I think that ended, or killed, for the most part, my wishes to ever go anywhere. And then 9/11 happened, and suddenly it was even much harder to go. So I stayed close to home, and traveling increasingly became a distant memory. (Sometimes I wonder and then I tell myself that maybe all that traveling is a fictional past I've created for myself, to make me sound more worldly. There are days I believe in that notion.) The farthest I ever went to in the past ten years was up north, to Manila.



My third passport's new. And look here, there's an Indian visa gleaming like a promise. Last night, because everybody tells me to do so, I've loaded up on Diatabs and other medicines, just in case. People tell me, "Don't drink the water," or even, "Don't drink the water even when you're showering." My brother tells me, "You're connecting to Madurai on a domestic flight?" and makes the face of someone who has just sniffed an overpowering barrage of spices. I tell myself, don't mind them. We always get surprised too when we see our foreign friends, and they tell stories about how they got warnings of everyday terror before they had ever set foot in the Philippines. I'm sure India will be a grand place.

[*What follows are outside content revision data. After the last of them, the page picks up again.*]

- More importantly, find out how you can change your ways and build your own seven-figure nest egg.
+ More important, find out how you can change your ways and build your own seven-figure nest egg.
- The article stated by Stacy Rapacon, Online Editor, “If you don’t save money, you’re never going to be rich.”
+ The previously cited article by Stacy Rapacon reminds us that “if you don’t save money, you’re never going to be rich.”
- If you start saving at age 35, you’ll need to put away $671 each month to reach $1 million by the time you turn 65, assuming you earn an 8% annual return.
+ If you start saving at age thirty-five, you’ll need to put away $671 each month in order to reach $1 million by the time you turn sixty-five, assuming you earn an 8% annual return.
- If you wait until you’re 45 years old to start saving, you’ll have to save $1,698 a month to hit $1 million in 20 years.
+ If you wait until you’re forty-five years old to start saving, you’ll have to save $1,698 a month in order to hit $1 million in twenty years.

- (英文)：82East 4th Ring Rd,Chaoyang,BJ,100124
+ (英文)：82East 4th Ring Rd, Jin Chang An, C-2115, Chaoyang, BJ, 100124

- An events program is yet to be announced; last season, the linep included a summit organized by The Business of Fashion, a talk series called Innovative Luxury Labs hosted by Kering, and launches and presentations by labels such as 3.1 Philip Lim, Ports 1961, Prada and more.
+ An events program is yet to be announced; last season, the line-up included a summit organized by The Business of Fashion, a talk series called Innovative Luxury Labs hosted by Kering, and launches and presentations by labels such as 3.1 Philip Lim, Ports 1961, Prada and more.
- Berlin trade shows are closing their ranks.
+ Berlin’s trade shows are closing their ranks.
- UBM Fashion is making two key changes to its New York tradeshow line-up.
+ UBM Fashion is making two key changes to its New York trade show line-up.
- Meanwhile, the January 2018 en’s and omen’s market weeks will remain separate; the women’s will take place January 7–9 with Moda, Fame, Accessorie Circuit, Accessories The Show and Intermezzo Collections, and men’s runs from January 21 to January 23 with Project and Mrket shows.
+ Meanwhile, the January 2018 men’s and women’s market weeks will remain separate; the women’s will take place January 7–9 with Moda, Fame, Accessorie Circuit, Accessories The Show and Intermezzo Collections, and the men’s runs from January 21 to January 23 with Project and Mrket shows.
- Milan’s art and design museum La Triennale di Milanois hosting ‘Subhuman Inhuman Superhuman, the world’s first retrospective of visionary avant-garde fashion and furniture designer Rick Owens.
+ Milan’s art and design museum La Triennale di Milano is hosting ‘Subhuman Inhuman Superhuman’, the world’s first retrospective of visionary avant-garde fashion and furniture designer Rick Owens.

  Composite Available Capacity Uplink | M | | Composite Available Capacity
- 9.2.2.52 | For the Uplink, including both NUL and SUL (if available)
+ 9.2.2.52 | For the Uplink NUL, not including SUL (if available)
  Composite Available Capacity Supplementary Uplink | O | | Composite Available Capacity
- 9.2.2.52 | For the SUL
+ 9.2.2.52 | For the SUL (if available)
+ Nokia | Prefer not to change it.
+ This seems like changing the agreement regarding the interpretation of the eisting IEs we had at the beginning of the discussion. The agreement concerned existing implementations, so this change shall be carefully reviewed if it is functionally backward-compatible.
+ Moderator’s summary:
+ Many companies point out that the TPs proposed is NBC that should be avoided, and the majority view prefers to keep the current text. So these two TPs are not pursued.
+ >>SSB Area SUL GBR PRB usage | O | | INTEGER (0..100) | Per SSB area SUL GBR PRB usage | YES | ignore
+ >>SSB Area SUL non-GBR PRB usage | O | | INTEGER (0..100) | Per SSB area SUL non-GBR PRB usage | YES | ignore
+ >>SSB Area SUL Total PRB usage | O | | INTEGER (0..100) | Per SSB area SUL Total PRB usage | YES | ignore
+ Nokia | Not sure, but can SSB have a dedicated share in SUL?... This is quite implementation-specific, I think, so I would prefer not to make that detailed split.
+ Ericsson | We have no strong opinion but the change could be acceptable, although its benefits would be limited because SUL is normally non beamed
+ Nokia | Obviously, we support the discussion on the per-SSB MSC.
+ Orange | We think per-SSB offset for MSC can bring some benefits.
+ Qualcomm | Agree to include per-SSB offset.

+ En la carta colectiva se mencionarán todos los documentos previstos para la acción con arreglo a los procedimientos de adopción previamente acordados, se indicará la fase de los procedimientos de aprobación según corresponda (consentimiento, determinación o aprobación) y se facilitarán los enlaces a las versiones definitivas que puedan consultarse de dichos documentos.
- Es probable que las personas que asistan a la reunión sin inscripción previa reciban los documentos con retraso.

Still, I wonder if I still know how to travel anywhere. The first time I went out of the country ten years ago, I was so afraid of being lost in the transit that I had to ask my brother, a well-traveled guy, about tips on not getting lost, especially when we have to go through Customs and such. His brilliant advise: "Just follow where the crowd goes." All of this amuses me, since I used to be a backpacker from way back, and was so used to sleeping in airports and train stations. I'm leaving tomorrow for Singapore, then straight on to Chennai, India where I catch a connecting domestic flight to Madurai. Five days of being somewhere else.

I wasn't ever nervous about the idea of going away from home in such a long time. But now, writing this, the familiar knots in my stomach manifest themselves, and reality finally sinks in: I'm traveling. And so, India, here I come.